=== RECORDS PROVIDED ===
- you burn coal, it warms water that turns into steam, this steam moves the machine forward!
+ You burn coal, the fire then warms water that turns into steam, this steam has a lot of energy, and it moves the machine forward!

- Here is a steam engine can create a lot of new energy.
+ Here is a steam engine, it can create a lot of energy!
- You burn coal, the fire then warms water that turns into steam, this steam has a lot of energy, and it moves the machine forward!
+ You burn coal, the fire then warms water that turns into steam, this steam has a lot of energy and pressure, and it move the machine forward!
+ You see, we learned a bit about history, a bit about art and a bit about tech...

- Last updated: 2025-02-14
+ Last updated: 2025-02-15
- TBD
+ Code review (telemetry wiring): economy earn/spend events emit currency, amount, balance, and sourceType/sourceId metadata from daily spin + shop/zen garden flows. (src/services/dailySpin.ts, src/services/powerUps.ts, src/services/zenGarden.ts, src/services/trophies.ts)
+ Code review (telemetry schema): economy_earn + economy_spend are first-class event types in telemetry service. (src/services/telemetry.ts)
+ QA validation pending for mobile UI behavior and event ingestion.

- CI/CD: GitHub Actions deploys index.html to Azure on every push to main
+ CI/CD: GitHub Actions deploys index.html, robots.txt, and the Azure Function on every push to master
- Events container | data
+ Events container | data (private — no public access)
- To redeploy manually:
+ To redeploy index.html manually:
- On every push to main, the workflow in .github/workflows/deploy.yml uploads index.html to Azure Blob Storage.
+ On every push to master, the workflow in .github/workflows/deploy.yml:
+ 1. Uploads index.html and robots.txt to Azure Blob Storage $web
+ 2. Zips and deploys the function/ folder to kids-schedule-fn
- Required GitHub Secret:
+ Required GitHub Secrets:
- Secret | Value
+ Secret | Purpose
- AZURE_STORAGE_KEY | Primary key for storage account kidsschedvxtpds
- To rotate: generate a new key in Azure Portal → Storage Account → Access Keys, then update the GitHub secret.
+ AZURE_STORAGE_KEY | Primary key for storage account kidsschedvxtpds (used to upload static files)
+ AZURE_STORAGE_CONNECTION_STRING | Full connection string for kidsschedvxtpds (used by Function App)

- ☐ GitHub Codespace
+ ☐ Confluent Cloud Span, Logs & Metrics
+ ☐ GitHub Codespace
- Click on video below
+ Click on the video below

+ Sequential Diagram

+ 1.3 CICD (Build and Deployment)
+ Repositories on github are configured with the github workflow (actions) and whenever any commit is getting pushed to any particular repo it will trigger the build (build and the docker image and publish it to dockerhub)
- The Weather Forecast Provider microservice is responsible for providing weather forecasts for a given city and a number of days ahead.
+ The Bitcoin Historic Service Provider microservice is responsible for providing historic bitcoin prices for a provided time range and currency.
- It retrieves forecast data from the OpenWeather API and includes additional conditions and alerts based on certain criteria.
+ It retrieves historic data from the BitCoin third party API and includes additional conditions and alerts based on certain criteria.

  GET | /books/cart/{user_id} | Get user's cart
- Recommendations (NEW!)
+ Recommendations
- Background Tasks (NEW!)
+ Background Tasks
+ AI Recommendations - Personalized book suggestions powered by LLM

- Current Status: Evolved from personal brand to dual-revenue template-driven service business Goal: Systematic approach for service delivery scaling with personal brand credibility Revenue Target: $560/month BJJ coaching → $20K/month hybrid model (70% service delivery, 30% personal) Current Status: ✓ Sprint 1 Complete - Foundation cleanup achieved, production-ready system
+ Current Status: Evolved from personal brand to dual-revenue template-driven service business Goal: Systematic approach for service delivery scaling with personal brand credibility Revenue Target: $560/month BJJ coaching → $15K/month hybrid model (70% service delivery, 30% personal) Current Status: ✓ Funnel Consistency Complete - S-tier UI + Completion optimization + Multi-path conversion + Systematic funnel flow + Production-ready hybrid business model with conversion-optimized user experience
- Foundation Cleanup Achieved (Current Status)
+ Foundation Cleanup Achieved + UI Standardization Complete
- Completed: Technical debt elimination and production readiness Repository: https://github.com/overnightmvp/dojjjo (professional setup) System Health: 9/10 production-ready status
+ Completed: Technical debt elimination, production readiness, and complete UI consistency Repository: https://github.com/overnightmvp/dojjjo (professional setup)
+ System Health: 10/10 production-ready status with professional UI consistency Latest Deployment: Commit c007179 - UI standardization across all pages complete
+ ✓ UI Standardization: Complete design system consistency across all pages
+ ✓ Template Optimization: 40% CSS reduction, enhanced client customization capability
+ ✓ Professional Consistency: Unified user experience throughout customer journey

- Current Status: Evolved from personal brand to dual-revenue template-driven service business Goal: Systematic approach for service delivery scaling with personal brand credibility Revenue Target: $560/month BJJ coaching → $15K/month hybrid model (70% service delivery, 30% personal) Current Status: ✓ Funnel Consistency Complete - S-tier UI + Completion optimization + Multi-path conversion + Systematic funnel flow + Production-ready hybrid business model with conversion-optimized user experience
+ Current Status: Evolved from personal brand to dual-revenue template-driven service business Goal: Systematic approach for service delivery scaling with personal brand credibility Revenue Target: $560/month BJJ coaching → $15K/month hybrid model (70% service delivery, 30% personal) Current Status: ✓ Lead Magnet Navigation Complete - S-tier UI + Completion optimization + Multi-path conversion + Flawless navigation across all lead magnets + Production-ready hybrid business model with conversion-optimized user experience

=== WHAT YOU ARE ASKED TO DO ===
Give back the entries exactly, so that each line matches the original.

=== ANSWER SPACE ===
- you burn coal, it warms water that turns into steam, this steam moves the machine forward!
+ You burn coal, the fire then warms water that turns into steam, this steam has a lot of energy, and it moves the machine forward!

- Here is a steam engine can create a lot of new energy.
+ Here is a steam engine, it can create a lot of energy!
- You burn coal, the fire then warms water that turns into steam, this steam has a lot of energy, and it moves the machine forward!
+ You burn coal, the fire then warms water that turns into steam, this steam has a lot of energy and pressure, and it move the machine forward!
+ You see, we learned a bit about history, a bit about art and a bit about tech...

- Last updated: 2025-02-14
+ Last updated: 2025-02-15
- TBD
+ Code review (telemetry wiring): economy earn/spend events emit currency, amount, balance, and sourceType/sourceId metadata from daily spin + shop/zen garden flows. (src/services/dailySpin.ts, src/services/powerUps.ts, src/services/zenGarden.ts, src/services/trophies.ts)
+ Code review (telemetry schema): economy_earn + economy_spend are first-class event types in telemetry service. (src/services/telemetry.ts)
+ QA validation pending for mobile UI behavior and event ingestion.

- CI/CD: GitHub Actions deploys index.html to Azure on every push to main
+ CI/CD: GitHub Actions deploys index.html, robots.txt, and the Azure Function on every push to master
- Events container | data
+ Events container | data (private — no public access)
- To redeploy manually:
+ To redeploy index.html manually:
- On every push to main, the workflow in .github/workflows/deploy.yml uploads index.html to Azure Blob Storage.
+ On every push to master, the workflow in .github/workflows/deploy.yml:
+ 1. Uploads index.html and robots.txt to Azure Blob Storage $web
+ 2. Zips and deploys the function/ folder to kids-schedule-fn
- Required GitHub Secret:
+ Required GitHub Secrets:
- Secret | Value
+ Secret | Purpose
- AZURE_STORAGE_KEY | Primary key for storage account kidsschedvxtpds
- To rotate: generate a new key in Azure Portal → Storage Account → Access Keys, then update the GitHub secret.
+ AZURE_STORAGE_KEY | Primary key for storage account kidsschedvxtpds (used to upload static files)
+ AZURE_STORAGE_CONNECTION_STRING | Full connection string for kidsschedvxtpds (used by Function App)

- ☐ GitHub Codespace
+ ☐ Confluent Cloud Span, Logs & Metrics
+ ☐ GitHub Codespace
- Click on video below
+ Click on the video below

+ Sequential Diagram

+ 1.3 CICD (Build and Deployment)
+ Repositories on github are configured with the github workflow (actions) and whenever any commit is getting pushed to any particular repo it will trigger the build (build and the docker image and publish it to dockerhub)
- The Weather Forecast Provider microservice is responsible for providing weather forecasts for a given city and a number of days ahead.
+ The Bitcoin Historic Service Provider microservice is responsible for providing historic bitcoin prices for a provided time range and currency.
- It retrieves forecast data from the OpenWeather API and includes additional conditions and alerts based on certain criteria.
+ It retrieves historic data from the BitCoin third party API and includes additional conditions and alerts based on certain criteria.

  GET | /books/cart/{user_id} | Get user's cart
- Recommendations (NEW!)
+ Recommendations
- Background Tasks (NEW!)
+ Background Tasks
+ AI Recommendations - Personalized book suggestions powered by LLM

- Current Status: Evolved from personal brand to dual-revenue template-driven service business Goal: Systematic approach for service delivery scaling with personal brand credibility Revenue Target: $560/month BJJ coaching → $20K/month hybrid model (70% service delivery, 30% personal) Current Status: ✓ Sprint 1 Complete - Foundation cleanup achieved, production-ready system
+ Current Status: Evolved from personal brand to dual-revenue template-driven service business Goal: Systematic approach for service delivery scaling with personal brand credibility Revenue Target: $560/month BJJ coaching → $15K/month hybrid model (70% service delivery, 30% personal) Current Status: ✓ Funnel Consistency Complete - S-tier UI + Completion optimization + Multi-path conversion + Systematic funnel flow + Production-ready hybrid business model with conversion-optimized user experience
- Foundation Cleanup Achieved (Current Status)
+ Foundation Cleanup Achieved + UI Standardization Complete
- Completed: Technical debt elimination and production readiness Repository: https://github.com/overnightmvp/dojjjo (professional setup) System Health: 9/10 production-ready status
+ Completed: Technical debt elimination, production readiness, and complete UI consistency Repository: https://github.com/overnightmvp/dojjjo (professional setup)
+ System Health: 10/10 production-ready status with professional UI consistency Latest Deployment: Commit c007179 - UI standardization across all pages complete
+ ✓ UI Standardization: Complete design system consistency across all pages
+ ✓ Template Optimization: 40% CSS reduction, enhanced client customization capability
+ ✓ Professional Consistency: Unified user experience throughout customer journey

- Current Status: Evolved from personal brand to dual-revenue template-driven service business Goal: Systematic approach for service delivery scaling with personal brand credibility Revenue Target: $560/month BJJ coaching → $15K/month hybrid model (70% service delivery, 30% personal) Current Status: ✓ Funnel Consistency Complete - S-tier UI + Completion optimization + Multi-path conversion + Systematic funnel flow + Production-ready hybrid business model with conversion-optimized user experience
+ Current Status: Evolved from personal brand to dual-revenue template-driven service business Goal: Systematic approach for service delivery scaling with personal brand credibility Revenue Target: $560/month BJJ coaching → $15K/month hybrid model (70% service delivery, 30% personal) Current Status: ✓ Lead Magnet Navigation Complete - S-tier UI + Completion optimization + Multi-path conversion + Flawless navigation across all lead magnets + Production-ready hybrid business model with conversion-optimized user experience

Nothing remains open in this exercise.